Published on 18/11/17 in Press
…The night was moonless and thousands of stars sparkled in the sky. The limousines stopped at the door of The Pierre, leaving the guests and quickly departing to be lost in the traffic of Fifth Avenue. Nelson Kimberly greeted the people in the small round room, the Rotunda, which was reminiscent of an Italian palazzo.
Natalia had convinced the experts to make the presentation of her perfume in this room.
"It's small," they said, thinking of the thousand people who were expected to attend the event.
"We will reduce them," she answered. "I am not interested in how many, but who will come."
Maria Pia, the specialist of Public Relations was on her side.
"Follow your instincts," she told her. "Don't worry. We are all here for you."
"Look Maria Pia," she told her. "Look at this flight of stairs.
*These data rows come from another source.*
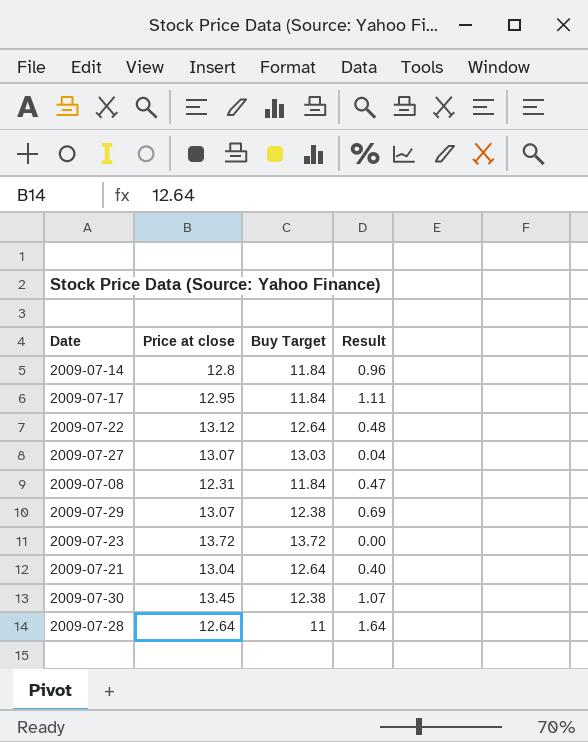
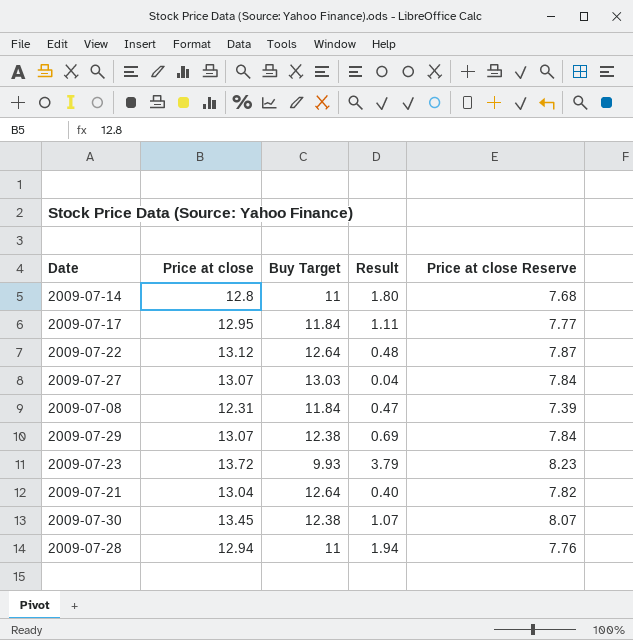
column Price at close Reserve | formula: none -> [Price at close] * 0.6
2009-07-14 | Buy Target: 11.84 -> 11
2009-07-14 | Result: 0.96 -> 1.80
2009-07-23 | Buy Target: 13.72 -> 9.93
2009-07-23 | Result: 0.00 -> 3.79
2009-07-28 | Price at close: 12.64 -> 12.94
2009-07-28 | Result: 1.64 -> 1.94

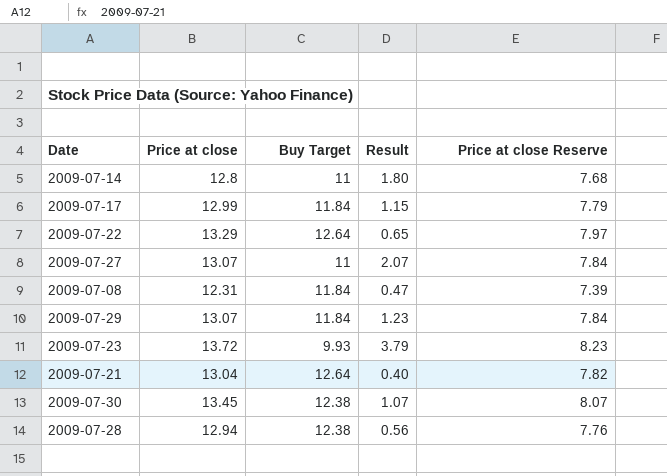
2009-07-17 | Price at close: 12.95 -> 12.99
2009-07-17 | Result: 1.11 -> 1.15
2009-07-17 | Price at close Reserve: 7.77 -> 7.79
2009-07-22 | Price at close: 13.12 -> 13.29
2009-07-22 | Result: 0.48 -> 0.65
2009-07-22 | Price at close Reserve: 7.87 -> 7.97
2009-07-27 | Buy Target: 13.03 -> 11
2009-07-27 | Result: 0.04 -> 2.07
2009-07-29 | Buy Target: 12.38 -> 11.84
2009-07-29 | Result: 0.69 -> 1.23
2009-07-28 | Buy Target: 11 -> 12.38
2009-07-28 | Result: 1.94 -> 0.56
I will appear here. I will come out of the door, go to the small balcony and gaze for a few minutes at the people before beginning to slowly descend the stairs."
Maria Pia brought to her mind the image with a small smile on her lips. The young Lemaire knew exactly what she wanted. Natalia took her hand and led her next door. "We will hold the dinner here, in the Cotillon."
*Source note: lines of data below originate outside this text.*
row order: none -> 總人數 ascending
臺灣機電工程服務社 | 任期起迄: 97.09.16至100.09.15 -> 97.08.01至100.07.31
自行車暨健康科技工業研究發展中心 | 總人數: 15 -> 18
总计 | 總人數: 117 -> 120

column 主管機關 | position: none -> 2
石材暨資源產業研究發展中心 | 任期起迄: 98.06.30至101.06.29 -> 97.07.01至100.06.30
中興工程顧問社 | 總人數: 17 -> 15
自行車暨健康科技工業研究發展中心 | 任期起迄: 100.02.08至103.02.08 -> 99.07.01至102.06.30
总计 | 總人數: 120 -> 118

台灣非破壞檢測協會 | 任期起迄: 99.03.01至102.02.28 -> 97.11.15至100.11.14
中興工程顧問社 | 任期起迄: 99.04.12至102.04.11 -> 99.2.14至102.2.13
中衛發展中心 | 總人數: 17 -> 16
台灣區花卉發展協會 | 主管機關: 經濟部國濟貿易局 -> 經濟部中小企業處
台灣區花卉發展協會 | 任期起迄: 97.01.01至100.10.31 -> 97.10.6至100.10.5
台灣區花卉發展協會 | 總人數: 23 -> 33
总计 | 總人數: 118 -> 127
A combination of pastel baby blue and purple colours covered the walls, in the same tone, velved curtains adorned the small semicircular balconies, and it seemed that small candles had been placed in the cristal chandeliers. When she approached the window, she looked beyond at the golden red foliage of Central Park. The entire room looked like a stage set. Natalia had been dreaming of it for days now...
Excerpt from the novel FRAGRANCES I wrote in 1989.
It was late November, I remember, when I stayed at The Pierre. In the afternoons, I took tea in the small round room and, gazing up at the charming flight of stairs, I was inspired to wirte this scene. One day, I saw the chandeliers all lit up in the Cotillon and I wandered in the room. Enchanted, I looked around and began to imagine what Natalia would do.
Since then, I have visited New York several times, but I have never happened to stay at The Pierre again. Recently, however, in late November, while staying on Fifth Avenue, a voice inside me pushed me to see the small round room again. Since then, the world has changed. I too have changed. Even the management at the Pierre has changed and my favourite Taj Hotels, which I described in my last book about Idia, have undertaken it. The Cotillon has changed too; its old pastel colours don't cover the walls anymore. What hasn't changed, true to its dreamlike atmosphere, is the small Rotunda.